All really good answers. Here's another question...

Do the high end speaker companies make their own drivers most of the time or do they get their drivers from some other place? If so, What are the signs/parameters to look for for good drivers (tweeters, woofers, mid range drivers, etc)? I'm fairly versed in the subwoofer game, and yes, it seems pretty easy now that I've done quite a bit of research on it. 

Does anyone know companies that you can hire to have build drivers to your specs?


----------



## JCD (Apr 20, 2006)

brandonnash said:


> All really good answers. Here's another question...
> 
> Do the high end speaker companies make their own drivers most of the time or do they get their drivers from some other place? If so, What are the signs/parameters to look for for good drivers (tweeters, woofers, mid range drivers, etc)? I'm fairly versed in the subwoofer game, and yes, it seems pretty easy now that I've done quite a bit of research on it.
> 
> Does anyone know companies that you can hire to have build drivers to your specs?



I'm pretty sure that most of the bigger companies design and build their own drivers. For example, Paradigm does this. Dynaudio at one time used to offer their drivers for DIY'ers, but have stopped this practice (although, you can get them for repairs I think). Usher has some hi-end speakers that I'm pretty sure you can get the drivers for.. so in the end, I think there are some of both. Probably most of the truly hi-end either build their own, or they contract with a company that builds them to meet their specifications. Depending on volume, I'd assume any of the driver manufacturers you can buy drivers directly from would be willing to build to spec -- but, as a small time player, that list is probably REALLY short.
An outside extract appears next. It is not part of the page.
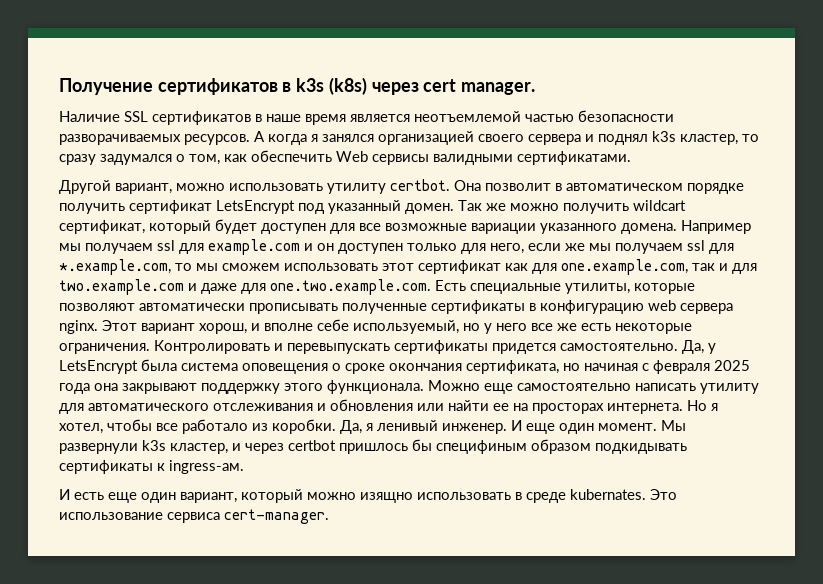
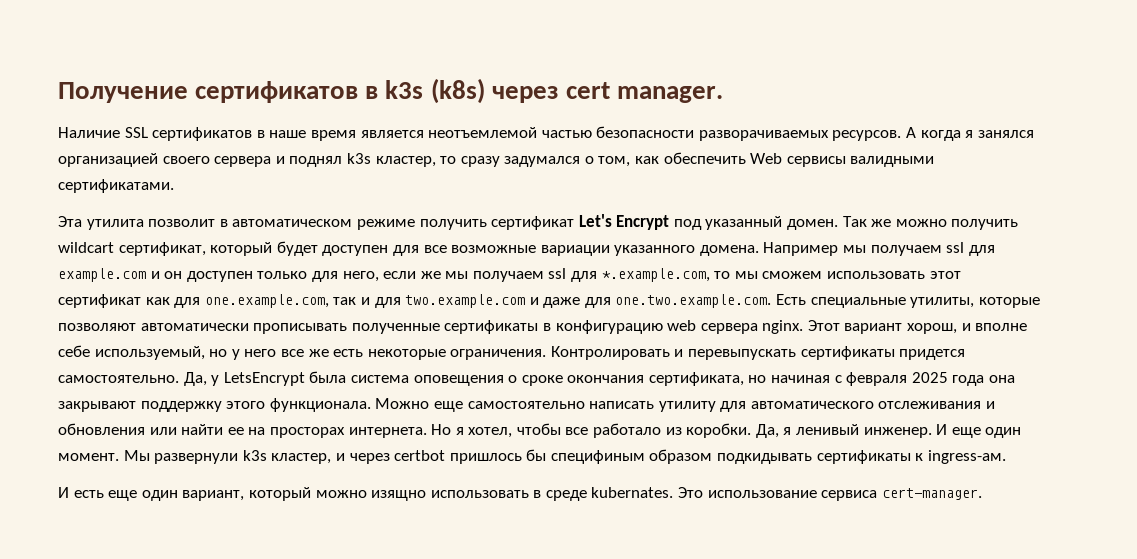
- Другой вариант, можно использовать утилиту certbot. Она позволит в автоматическом порядке получить сертификат LetsEncrypt под указанный домен.
+ Эта утилита позволит в автоматическом режиме получить сертификат Let's Encrypt под указанный домен.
As for the T/S specs of a good vs bad driver -- I think this is a case of there being no good or bad, but just what T/S specs fits the needs of the system you're trying to design/build. I'd argue two drivers with the same T/S specs will not sound the same, so you can't make a "This is bad or this is good" statement, although you can make some generalizations. For example, a driver with a higher Qts will sound "looser" than one with a low Qts.

JCD


----------



## brandonnash (Sep 11, 2006)

JCD said:


> As for the T/S specs of a good vs bad driver -- I think this is a case of there being no good or bad, but just what T/S specs fits the needs of the system you're trying to design/build. I'd argue two drivers with the same T/S specs will not sound the same, so you can't make a "This is bad or this is good" statement, although you can make some generalizations. For example, a driver with a higher Qts will sound "looser" than one with a low Qts.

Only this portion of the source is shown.